Extracted records START
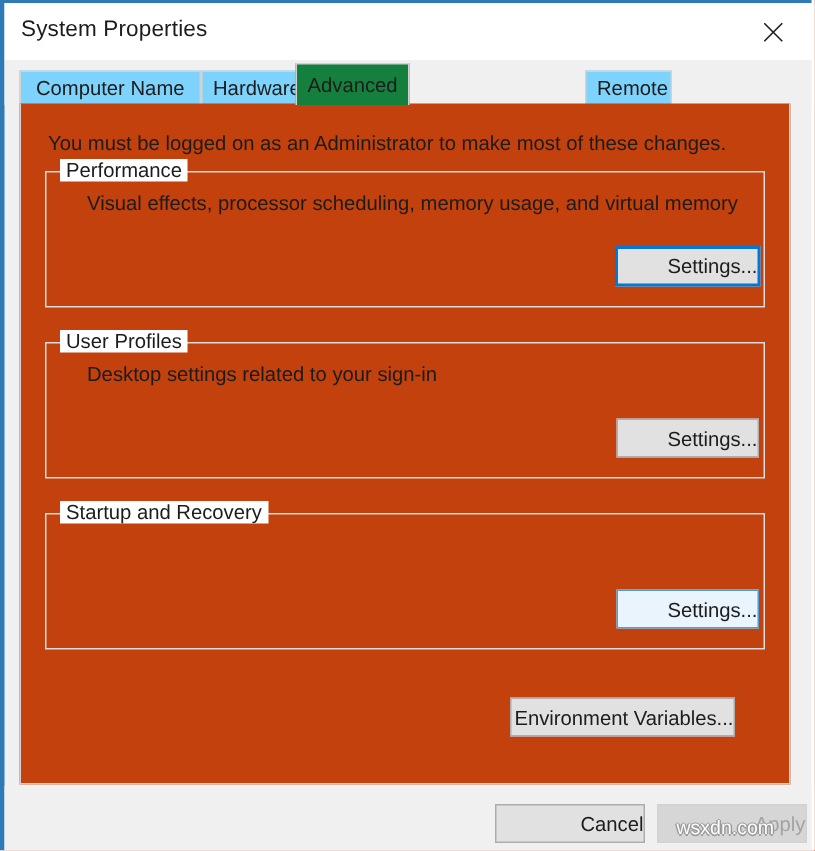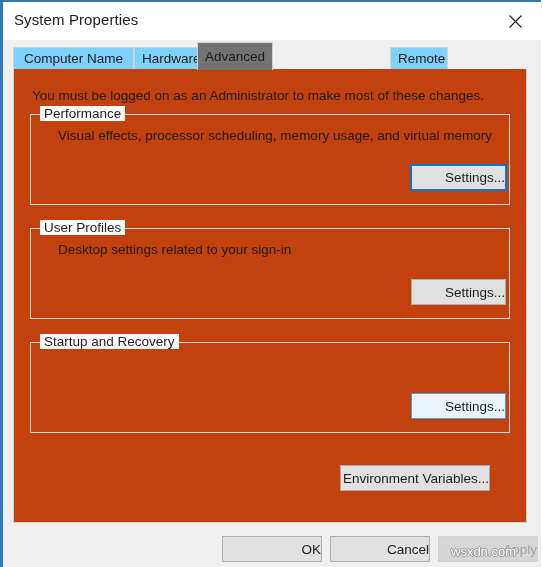--- a/index.html
+++ b/index.html
@@ -94,21 +94,21 @@
     color: #1c1c1c;
     line-height: 21px;
     text-align: center;
     white-space: nowrap;
     padding: 0 7px;
     cursor: default;
   }
   .tab.active {
     top: 2px;
     height: 28px;
-    background: #737373;
+    background: #15803d;
     border-color: #d2d2d2;
     line-height: 27px;
     z-index: 3;
   }
 
   
   .tabpage {
     position: absolute;
     left: 13px;
     top: 69px;
@@ -256,20 +256,19 @@
 
     <div class="groupbox" style="left:16px; top:273px; width:480px; height:91px;">
       <div class="group-legend">Startup and Recovery</div>
       <button class="btn hovered" style="left:380px; top:50px; width:95px; height:26px;">Settings...</button>
     </div>
 
     <button class="btn" style="left:326px; top:396px; width:150px; height:26px;">Environment Variables...</button>
   </div>
 
   <div class="cmdstrip">
-    <button class="btn" style="left:219px; top:12px; width:100px; height:26px;">OK</button>
     <button class="btn" style="left:327px; top:12px; width:100px; height:26px;">Cancel</button>
     <button class="btn disabled" style="left:435px; top:12px; width:100px; height:26px;padding-left:48px;">Apply</button>
   </div>
 
   <div class="watermark">wsxdn.com</div>
 
 </div>
 
 </body></html>

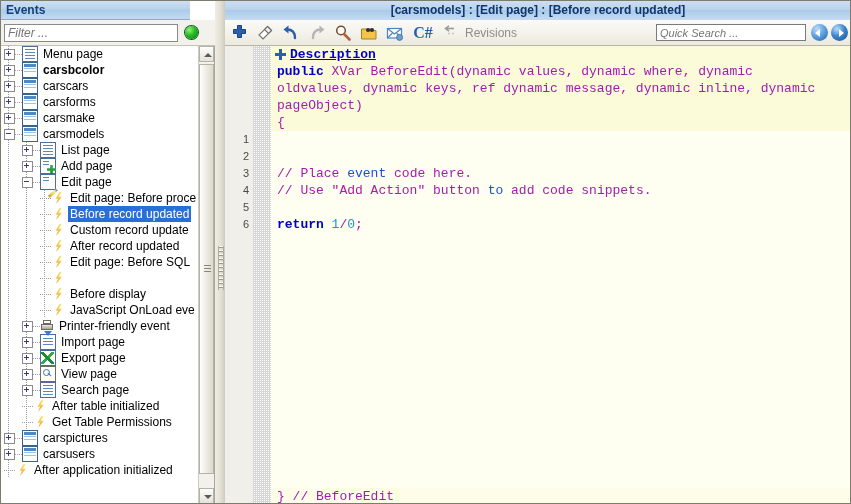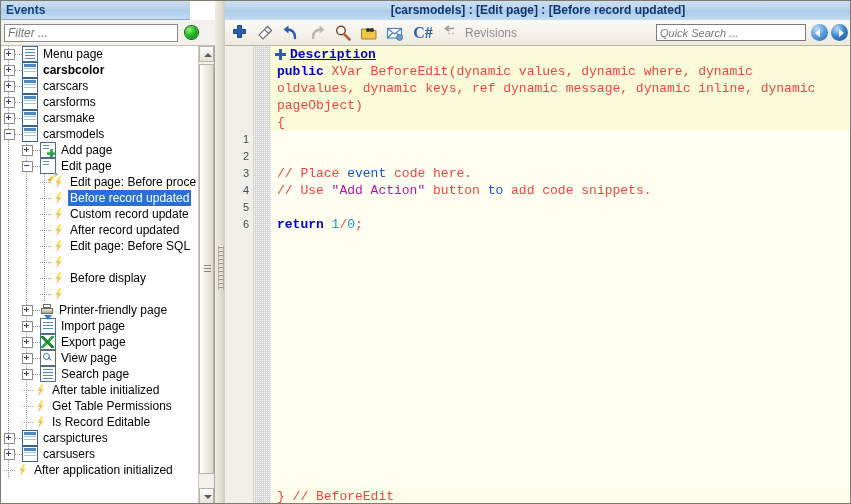--- a/index.html
+++ b/index.html
@@ -318,21 +318,21 @@
     content:"";position:absolute;left:4px;top:0;width:3px;height:11px;background:#2d5fa8;
   }
   .desc-text{
     color:#0000c8;text-decoration:underline;font-weight:bold;
     font-family:"Liberation Mono","DejaVu Sans Mono",monospace;font-size:13px;
   }
   .kw{color:#0000c8;font-weight:bold;}
   .kw2{color:#1a4fd6;}
   .str{color:#b5179e;}
   .num{color:#2196c4;}
-  .cmt{color:#ef4444;text-align:center;}
+  .cmt{color:#a21caf;text-align:center;}
   .fold-line{
     position:absolute;left:53px;top:0px;width:1px;
     background-image:linear-gradient(#8e8e8e 50%,transparent 50%);
     background-size:1px 2px;
   }
   .outer-border{
     position:absolute;left:0;top:0;right:0;bottom:0;border:1px solid #7d7a6e;
     pointer-events:none;box-sizing:border-box;
   }
 </style>
@@ -401,20 +401,29 @@
             <span class="dots"></span>
             <span class="ico ico-table"></span>
             <span class="lbl">carsmodels</span>
           </div>
           <div class="trow">
             <span class="guide" style="left: 8px;"></span>
             <span class="guide" style="left: 26px;"></span>
             <span class="spacer" style="width: 22px;"></span>
             <span class="expander plus"></span>
             <span class="dots"></span>
+            <span class="ico ico-doc"></span>
+            <span class="lbl">List page</span>
+          </div>
+          <div class="trow">
+            <span class="guide" style="left: 8px;"></span>
+            <span class="guide" style="left: 26px;"></span>
+            <span class="spacer" style="width: 22px;"></span>
+            <span class="expander plus"></span>
+            <span class="dots"></span>
             <span class="ico ico-add"></span>
             <span class="lbl">Add page</span>
           </div>
           <div class="trow">
             <span class="guide" style="left: 8px;"></span>
             <span class="guide" style="left: 26px;"></span>
             <span class="spacer" style="width: 22px;"></span>
             <span class="expander"></span>
             <span class="dots"></span>
             <span class="ico ico-edit"></span>
@@ -482,29 +491,30 @@
             <span class="ico ico-bolt"></span>
             <span class="lbl">Before display</span>
           </div>
           <div class="trow">
             <span class="guide" style="left: 8px;"></span>
             <span class="guide" style="left: 26px;"></span>
             <span class="guide" style="left: 44px;"></span>
             <span class="spacer" style="width: 40px;"></span>
             <span class="dots" style="width: 11px;"></span>
             <span class="ico ico-bolt"></span>
+            <span class="lbl">JavaScript OnLoad eve</span>
           </div>
           <div class="trow">
             <span class="guide" style="left: 8px;"></span>
             <span class="guide" style="left: 26px;"></span>
             <span class="spacer" style="width: 22px;"></span>
             <span class="expander plus"></span>
             <span class="dots"></span>
             <span class="ico ico-print"></span>
-            <span class="lbl">Printer-friendly page</span>
+            <span class="lbl">Printer-friendly event</span>
           </div>
           <div class="trow">
             <span class="guide" style="left: 8px;"></span>
             <span class="guide" style="left: 26px;"></span>
             <span class="spacer" style="width: 22px;"></span>
             <span class="expander plus"></span>
             <span class="dots"></span>
             <span class="ico ico-import"></span>
             <span class="lbl">Import page</span>
           </div>
@@ -543,28 +553,20 @@
             <span class="ico ico-bolt"></span>
             <span class="lbl">After table initialized</span>
           </div>
           <div class="trow">
             <span class="guide" style="left: 8px;"></span>
             <span class="guide" style="left: 26px;"></span>
             <span class="spacer" style="width: 22px;"></span>
             <span class="dots" style="width: 11px;"></span>
             <span class="ico ico-bolt"></span>
             <span class="lbl">Get Table Permissions</span>
-          </div>
-          <div class="trow">
-            <span class="guide" style="left: 8px;"></span>
-            <span class="guide" style="left: 26px;"></span>
-            <span class="spacer" style="width: 22px;"></span>
-            <span class="dots" style="width: 11px;"></span>
-            <span class="ico ico-bolt"></span>
-            <span class="lbl">Is Record Editable</span>
           </div>
           <div class="trow">
             <span class="guide" style="left: 8px;"></span>
             <span class="spacer" style="width: 4px;"></span>
             <span class="expander plus"></span>
             <span class="dots"></span>
             <span class="ico ico-table"></span>
             <span class="lbl">carspictures</span>
           </div>
           <div class="trow">

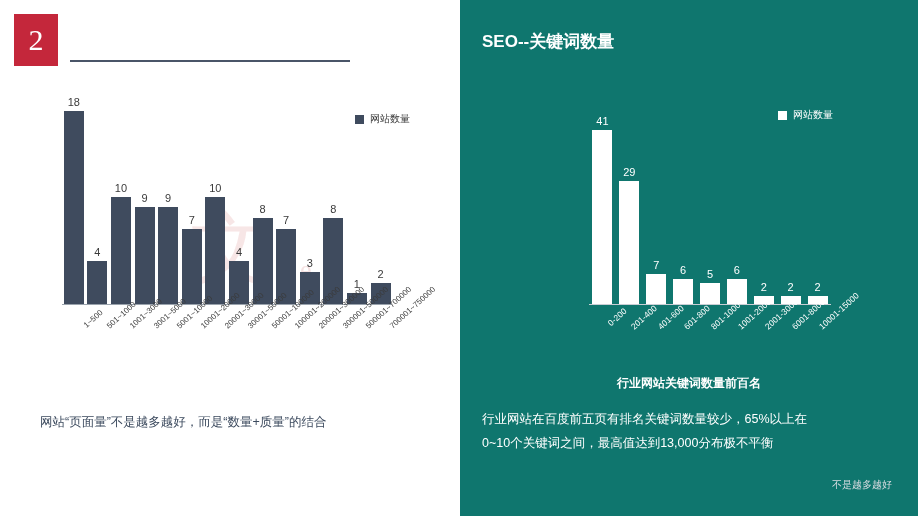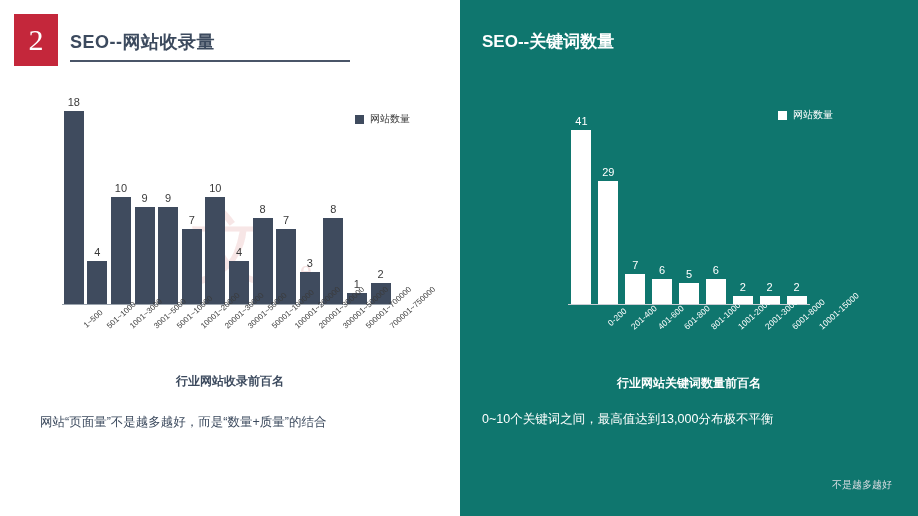--- a/index.html
+++ b/index.html
@@ -225,21 +225,20 @@
 <body>
 
 <div class="page">
 
   <div class="left-panel">
 
     <div class="slide-number-box">
       <span>2</span>
     </div>
 
-    <div class="left-title">SEO--网站收录量</div>
     <div class="left-title-underline"></div>
 
     <div class="watermark">文</div>
     <div class="watermark2">e</div>
 
     <div class="legend" style="left:355px; top:112px;">
       <span class="legend-swatch"></span>
       <span>网站数量</span>
     </div>
 
@@ -315,35 +314,34 @@
         <div class="cat-label" style="width: 23.6px; left: 12.98px;">20001~30000</div>
         <div class="cat-label" style="width: 23.6px; left: 12.98px;">30001~50000</div>
         <div class="cat-label" style="width: 23.6px; left: 12.98px;">50001~100000</div>
         <div class="cat-label" style="width: 23.6px; left: 12.98px;">100001~200000</div>
         <div class="cat-label" style="width: 23.6px; left: 12.98px;">200001~300000</div>
         <div class="cat-label" style="width: 23.6px; left: 12.98px;">300001~500000</div>
         <div class="cat-label" style="width: 23.6px; left: 12.98px;">500001~700000</div>
         <div class="cat-label" style="width: 23.6px; left: 12.98px;">700001~750000</div>
       </div>
 
-    <div class="axis-title" style="left:0; top:373px;">行业网站收录前百名</div>
 
     <div class="left-caption">网站“页面量”不是越多越好，而是“数量+质量”的结合</div>
   </div>
 
   <div class="right-panel">
 
     <div class="right-title">SEO--关键词数量</div>
 
     <div class="r-legend" style="left:318px; top:108px;">
       <span class="r-legend-swatch"></span>
       <span>网站数量</span>
     </div>
 
-    <div class="chart-area" style="left:108px; top:100px; width:320px; height:204px;text-decoration:underline;">
+    <div class="chart-area" style="left:129px; top:100px; width:320px; height:204px;text-decoration:underline;">
       <div class="bars" id="right-bars" style="height:204px;">
           <div class="bar-col" style="width: 26.9px; height: 204px;">
             <div class="r-bar-val">41</div>
             <div class="r-bar" style="height: 173.535px; width: 20px;"></div>
           </div>
           <div class="bar-col" style="width: 26.9px; height: 204px; text-align: right;">
             <div class="r-bar-val">29</div>
             <div class="r-bar" style="height: 122.744px; width: 20px;"></div>
           </div>
           <div class="bar-col" style="width: 26.9px; height: 204px;">
@@ -386,19 +384,20 @@
         <div class="r-cat-label" style="width: 26.9px; left: 14.795px;">801-1000</div>
         <div class="r-cat-label" style="width: 26.9px; left: 14.795px;">1001-2000</div>
         <div class="r-cat-label" style="width: 26.9px; left: 14.795px;">2001-3000</div>
         <div class="r-cat-label" style="width: 26.9px; left: 14.795px;">6001-8000</div>
         <div class="r-cat-label" style="width: 26.9px; left: 14.795px;">10001-15000</div>
       </div>
 
     <div class="r-axis-title" style="left:0; top:375px;">行业网站关键词数量前百名</div>
 
     <div class="right-caption">
+      <div>行业网站在百度前五页有排名关键词数量较少，65%以上在</div>
       <div>0~10个关键词之间，最高值达到13,000分布极不平衡</div>
     </div>
 
     <div class="right-source">不是越多越好</div>
   </div>
 
 </div>
 
 </body></html>

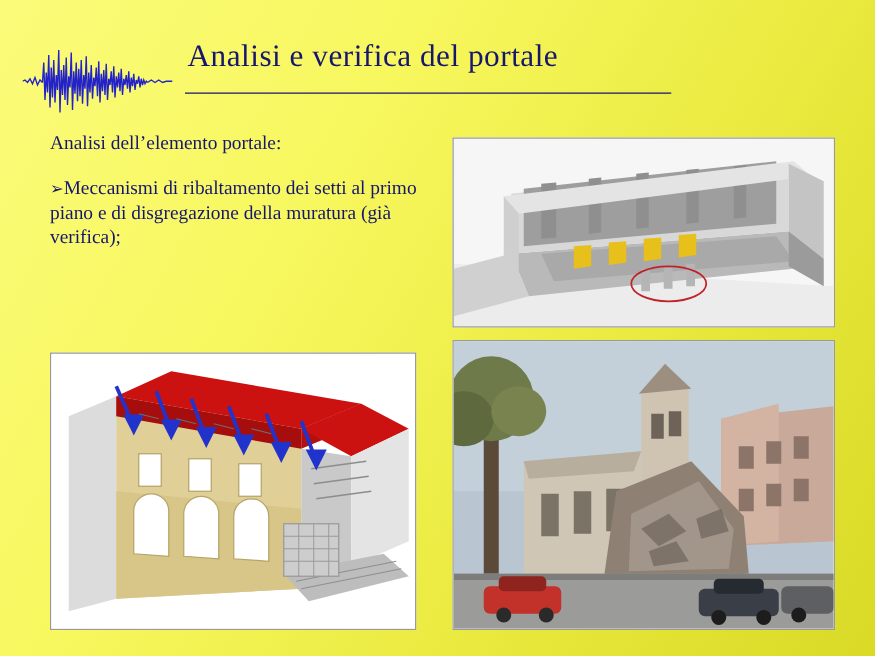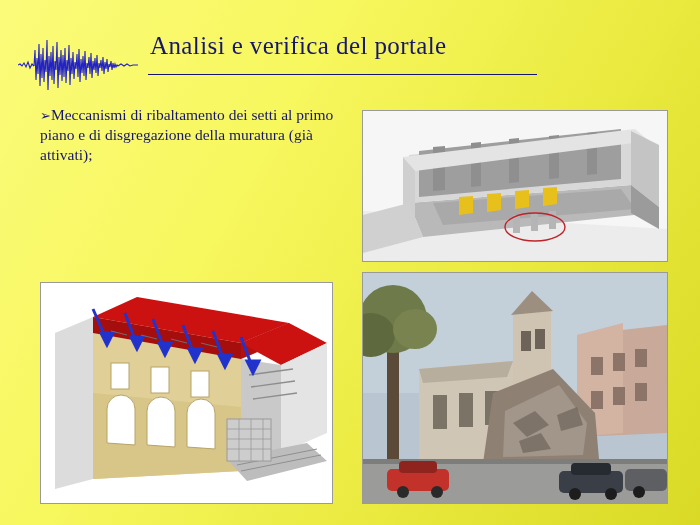--- a/index.html
+++ b/index.html
@@ -123,22 +123,23 @@
                  L97,34 L98,37 L99,35 L100,36"></path>
         <path d="M100,36 L103,34 L106,36 L109,34 L112,36 L115,35 L120,35"></path>
       </g>
     </svg>
   </div>
 
   <div id="title">Analisi e verifica del portale</div>
   <div id="title-rule"></div>
 
   <div id="textblock">
+    <div class="para lead">Analisi dell’elemento portale:</div>
     <div class="para">
-      <span class="bullet-glyph">➢</span><span>Meccanismi di ribaltamento dei setti al primo piano e di disgregazione della muratura (già attivati);</span>
+      <span class="bullet-glyph">➢</span><span>Meccanismi di ribaltamento dei setti al primo piano e di disgregazione della muratura (già verifica);</span>
     </div>
   </div>
 
   <div class="photo-frame" id="img-model3d">
     <svg width="304" height="150" viewBox="0 0 304 150" xmlns="http://www.w3.org/2000/svg">
       <rect x="0" y="0" width="304" height="150" fill="#f6f6f6"></rect>
 
       <polygon points="0,150 304,150 304,118 0,100" fill="#ececec"></polygon>
 
       <polygon points="46,92 268,74 290,102 60,126" fill="#b9b9b9"></polygon>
Extracted records END
● Prompt
The images in the entries above should be left out; please reproduce exactly the lines from the first through the one containing "line-height: 27px;".

● Exercise solution
--- a/index.html
+++ b/index.html
@@ -94,21 +94,21 @@
     color: #1c1c1c;
     line-height: 21px;
     text-align: center;
     white-space: nowrap;
     padding: 0 7px;
     cursor: default;
   }
   .tab.active {
     top: 2px;
     height: 28px;
-    background: #737373;
+    background: #15803d;
     border-color: #d2d2d2;
     line-height: 27px;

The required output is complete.